Note that high availability decreases throughput and increases latency because of the updating of the secondary copy on writes. It also doubles the amount of memory that's used for each item, so plan for that. This specific example demonstrates that each dependent service might have capabilities that improve your overall availability and resistance to catastrophic failures.
With each dependent service, you should understand the implications of a service disruption. In the caching example, it might be possible to access the data directly from a database until you restore your cache. This would be a degraded mode in terms of performance but would provide full functionality with regard to data.
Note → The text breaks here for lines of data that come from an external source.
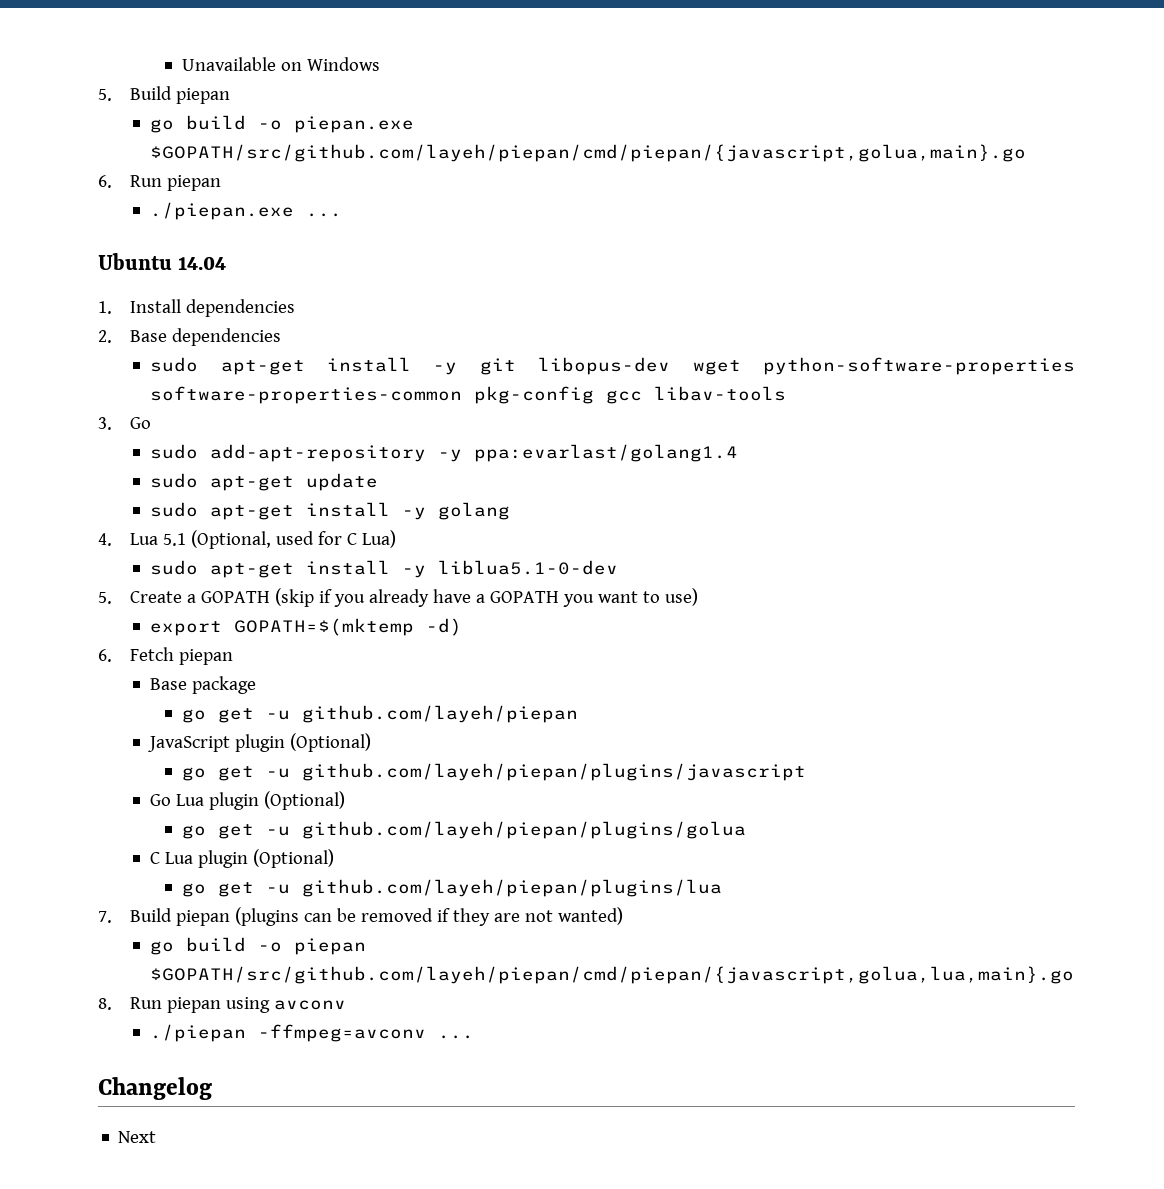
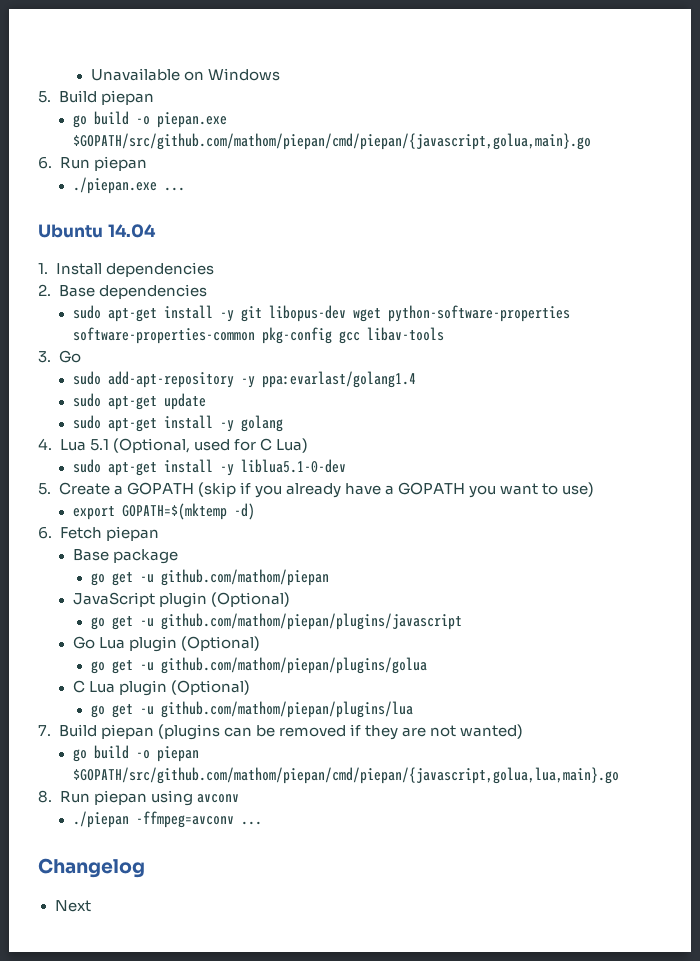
[150,144,1027,162] $GOPATH/src/github.com/layeh/piepan/cmd/piepan/{javascript,golua,main}.go -> [72,133,591,150] $GOPATH/src/github.com/mathom/piepan/cmd/piepan/{javascript,golua,main}.go
[301,705,578,723] github.com/layeh/piepan -> [160,569,329,586] github.com/mathom/piepan
[301,763,806,781] github.com/layeh/piepan/plugins/javascript -> [160,613,462,630] github.com/mathom/piepan/plugins/javascript
[301,821,746,839] github.com/layeh/piepan/plugins/golua -> [160,657,427,674] github.com/mathom/piepan/plugins/golua
[301,879,722,897] github.com/layeh/piepan/plugins/lua -> [160,701,413,718] github.com/mathom/piepan/plugins/lua
[150,966,1075,984] $GOPATH/src/github.com/layeh/piepan/cmd/piepan/{javascript,golua,lua,main}.go -> [72,767,619,784] $GOPATH/src/github.com/mathom/piepan/cmd/piepan/{javascript,golua,lua,main}.go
The previous failures have primarily been failures that can be managed within the same Azure region. However, you must also prepare for the possibility that there is a service disruption of the entire region. If a region-wide service disruption occurs, the locally redundant copies of your data are not available. If you have enabled geo-replication, there are three additional copies of your blobs and tables in a different region. If Microsoft declares the region lost, Azure remaps all of the DNS entries to the geo-replicated region.
Note
Be aware that you don't have any control over this process, and it will occur only for region-wide service disruption. Because of this, you must rely on other application-specific backup strategies to achieve the highest level of availability. For more information, see the section on data strategies for disaster recovery.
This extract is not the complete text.